Sarah L. Weber, PHD, Co-Founder

Sue A. Shapiro, Ph.D., is a clinical psychologist in private practice since 1978. She is a clinical consultant and faculty member at the NYU Postdoctoral Program in Psychotherapy and Psychoanalysis, and one of the co-founders of the Contemplative Studies Project. She is also the Founder and Director Emeritus of the Trauma Center at the Manhattan Institute for Psychotherapy. She has supervised doctoral students in clinical psychology at New York University, City University, and Psychology Interns at Bellevue Hospital.

Sue Shapiro has a wide variety of interests and is the author of articles on sexual abuse, gender issues in transference and countertransference, the socio/cultural context of psychoanalytic theory and theorists, embodiment, and issues surrounding mortality, especially as they pertain to the relationship between analyst and patient. Throughout her career she has pursued a multidisciplinary approach to the understanding and treatment of psychological problems, especially as this relates to those with more severe disturbances.

She is an associate editor of Studies in Gender and Sexuality and Contemporary Psychoanalysis.
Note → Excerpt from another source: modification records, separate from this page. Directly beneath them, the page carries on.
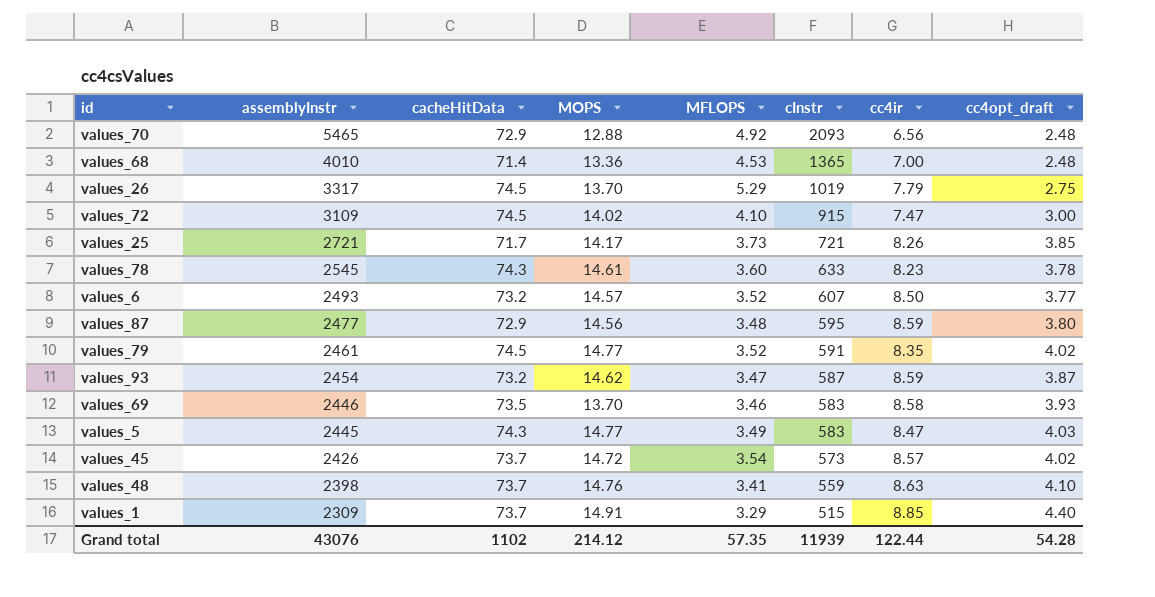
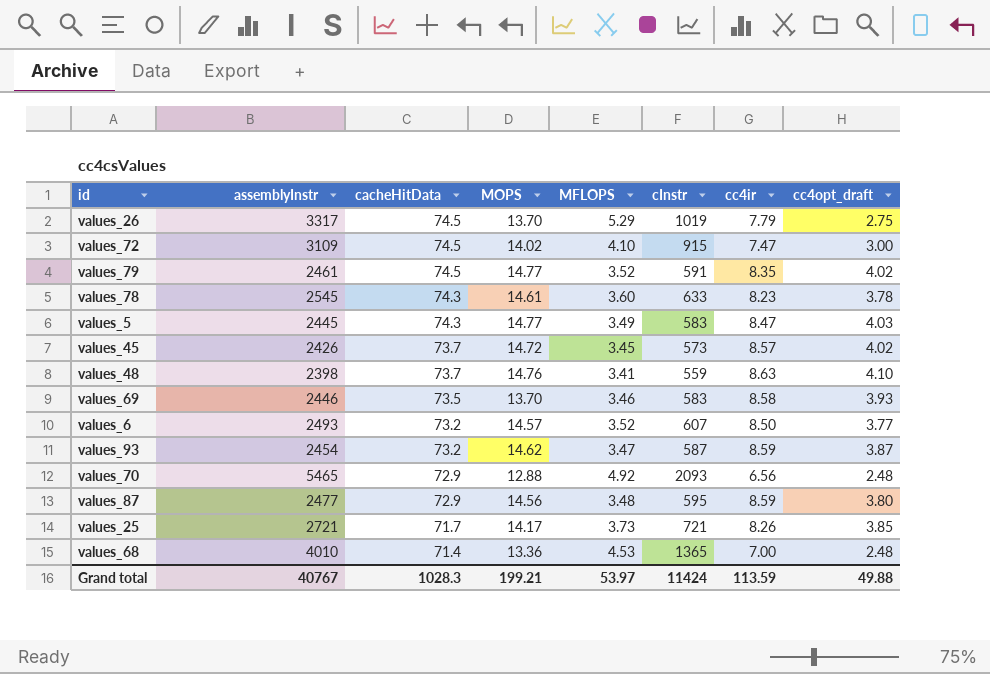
row order: assemblyInstr descending -> cacheHitData descending
row values_1: 2309 | 73.7 | 14.91 | 3.29 | 515 | 8.85 | 4.40 -> none
values_45 | MFLOPS: 3.54 -> 3.45
Grand total | assemblyInstr: 43076 -> 40767
Grand total | cacheHitData: 1102 -> 1028.3
Grand total | MOPS: 214.12 -> 199.21
Grand total | MFLOPS: 57.35 -> 53.97
Grand total | cInstr: 11939 -> 11424
Grand total | cc4ir: 122.44 -> 113.59
Grand total | cc4opt_draft: 54.28 -> 49.88

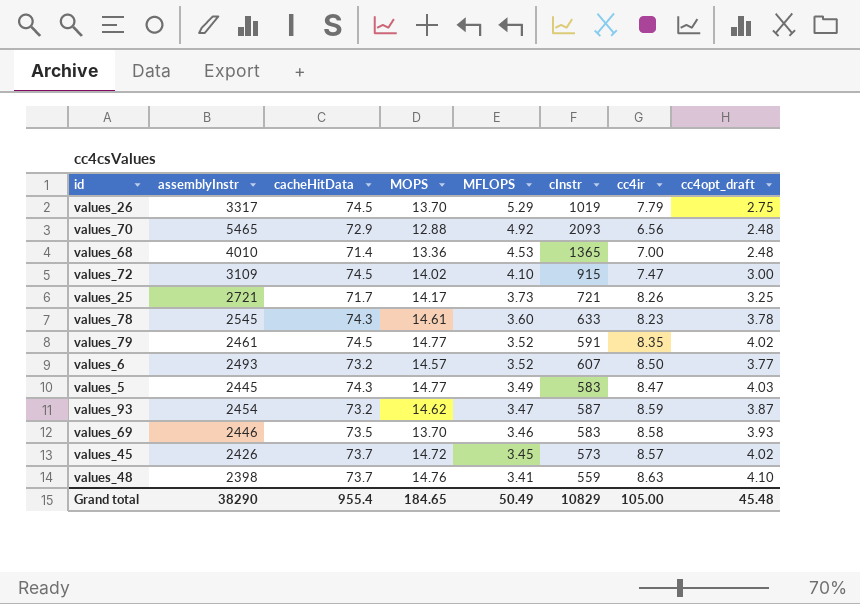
row order: cacheHitData descending -> MFLOPS descending
row values_87: 2477 | 72.9 | 14.56 | 3.48 | 595 | 8.59 | 3.80 -> none
values_25 | cc4opt_draft: 3.85 -> 3.25
Grand total | assemblyInstr: 40767 -> 38290
Grand total | cacheHitData: 1028.3 -> 955.4
Grand total | MOPS: 199.21 -> 184.65
Grand total | MFLOPS: 53.97 -> 50.49
Grand total | cInstr: 11424 -> 10829
Grand total | cc4ir: 113.59 -> 105.00
Grand total | cc4opt_draft: 49.88 -> 45.48

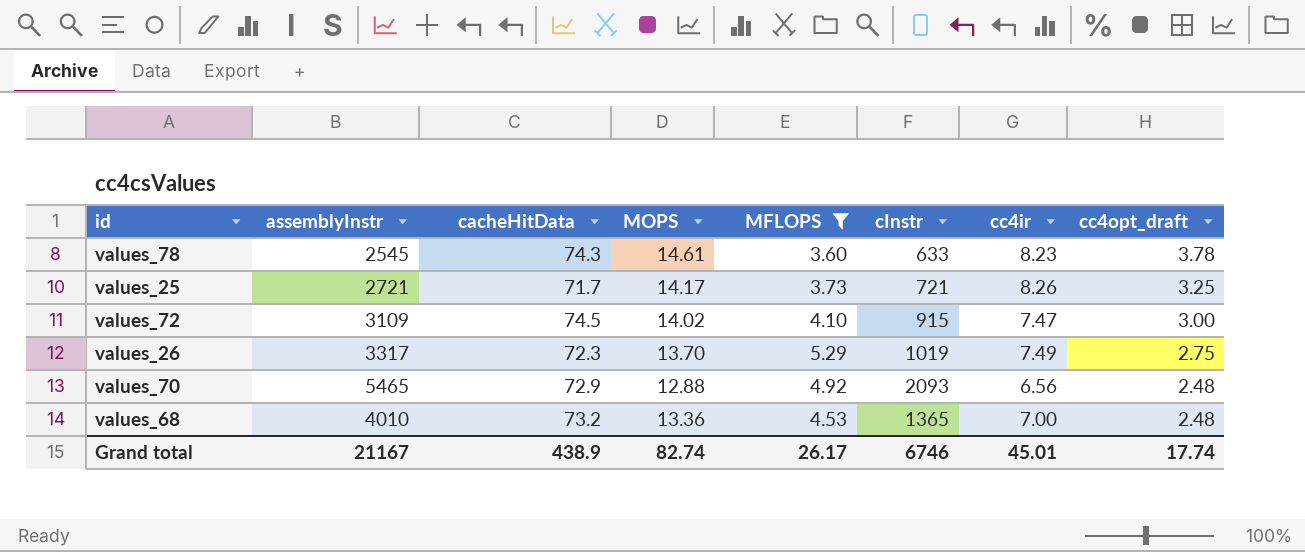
filter: none -> MFLOPS >= 3.60
row order: MFLOPS descending -> cc4opt_draft descending
values_26 | cacheHitData: 74.5 -> 72.3
values_26 | cc4ir: 7.79 -> 7.49
values_68 | cacheHitData: 71.4 -> 73.2
Grand total | assemblyInstr: 38290 -> 21167
Grand total | cacheHitData: 955.4 -> 438.9
Grand total | MOPS: 184.65 -> 82.74
Grand total | MFLOPS: 50.49 -> 26.17
Grand total | cInstr: 10829 -> 6746
Grand total | cc4ir: 105.00 -> 45.01
Grand total | cc4opt_draft: 45.48 -> 17.74

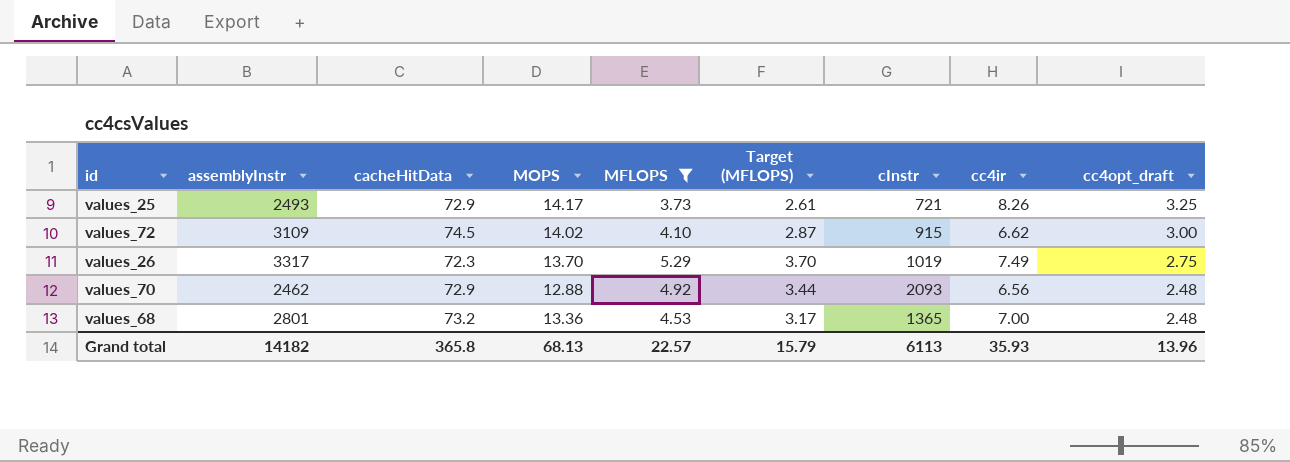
column Target (MFLOPS) | formula: none -> [MFLOPS] * 0.7
row values_78: 2545 | 74.3 | 14.61 | 3.60 | 633 | 8.23 | 3.78 -> none
values_25 | assemblyInstr: 2721 -> 2493
values_25 | cacheHitData: 71.7 -> 72.9
values_72 | cc4ir: 7.47 -> 6.62
values_70 | assemblyInstr: 5465 -> 2462
values_68 | assemblyInstr: 4010 -> 2801
Grand total | assemblyInstr: 21167 -> 14182
Grand total | cacheHitData: 438.9 -> 365.8
Grand total | MOPS: 82.74 -> 68.13
Grand total | MFLOPS: 26.17 -> 22.57
Grand total | cInstr: 6746 -> 6113
Grand total | cc4ir: 45.01 -> 35.93
Grand total | cc4opt_draft: 17.74 -> 13.96

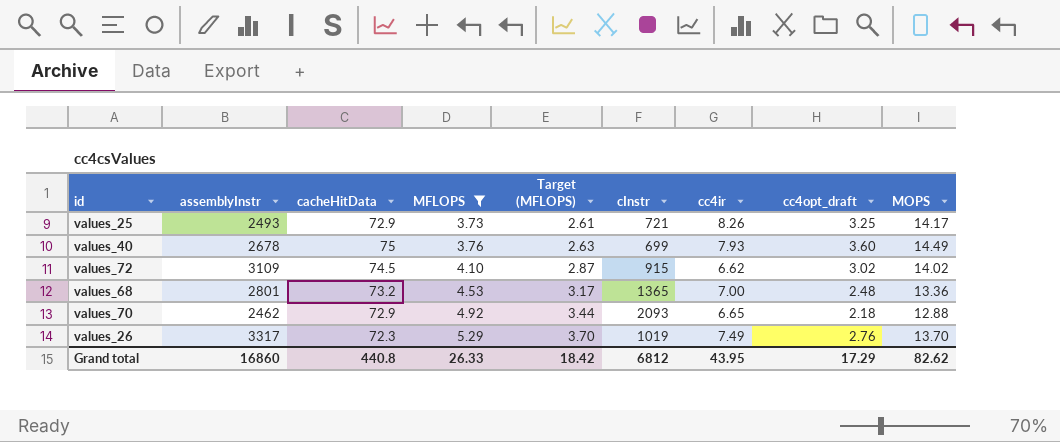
row order: cc4opt_draft descending -> MFLOPS ascending
column MOPS | position: 4 -> 9
row values_40: none -> 2678 | 75 | 3.76 | 2.63 | 699 | 7.93 | 3.60 | 14.49
values_72 | cc4opt_draft: 3.00 -> 3.02
values_70 | cc4ir: 6.56 -> 6.65
values_70 | cc4opt_draft: 2.48 -> 2.18
values_26 | cc4opt_draft: 2.75 -> 2.76
Grand total | assemblyInstr: 14182 -> 16860
Grand total | cacheHitData: 365.8 -> 440.8
Grand total | MFLOPS: 22.57 -> 26.33
Grand total | Target (MFLOPS): 15.79 -> 18.42
Grand total | cInstr: 6113 -> 6812
Grand total | cc4ir: 35.93 -> 43.95
Grand total | cc4opt_draft: 13.96 -> 17.29
Grand total | MOPS: 68.13 -> 82.62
         "When I was 8 years old, my stepfather stepped into my modern orthodox home and my Hebrew day school education. This was a joyous circumstance. He came with heretical books by Freud, Jung, Bertrand Russell, Indra Devi, Erich Fromm and D.T. Suzuki.  My cousin remembers I would invite her over to do yoga as I tried to follow along in Indra Devi’s book. My interest in Buddhism, yoga and psychoanalysis was born.    

         By the time I left for Brandeis College, my growing up in Manhattan had left me uncomfortable in wild nature, and that early parental divorce had left me anxious with multiple contradictory identifications expressed in awkward body tension and conflicting movement patterns. Not surprisingly, I pursued various forms of body-based therapies:  polarity, Rolfing, cranio-sacral work, kinetic and sensory awareness. My stays at Esalen in the 60’s were my first immersion in alternative healing modalities as well as the yoga of a serious teacher. Once tension released, I had the experience of incredible electric energy in my body as though I could light up an entire city.  But in the end I wanted intellectual as well as somatic knowledge, and pursued graduate school in clinical psychology.     

         Unbridling from orthodoxy has made me somewhat allergic to spiritual teachers and institutions, so my studies in the contemplative have been an eclectic and private affair.   My exposure to meditation came through body work’s centering on the breath, through lessons given me in the course of polarity training, and in visits with a colleague trained in vipassana.  

One exceptional teacher has been my Aunt Shirley, a very orthodox woman, who is the embodiment of compassion and concern for the well being of others.  Hers is an authentic Judaism concerned more with Tikun Olam than obeying rules.  One of her sons, a rabbi, taught me the resonant power of prayer when he visited my mother on her deathbed. Sitting with death and dying remains a mainstay of my spiritual identity.  

A second exceptional teacher has been the Dalai Lama. My first experience of his teaching was in a very large hall. I drifted in and out of his talk, then suddenly, remarkably, felt his presence by my side. I remain most drawn to Tibetan Buddhist teachings on preparing for death and on channeling the Medicine Buddha.     

         Lastly I’ve come to realize that my years studying classical music and my early immersion in this music offer me a glimpse of the divine.   Carnegie Hall is my house of worship. Mozart’s operas and Beethoven’s late works light my path to awakening."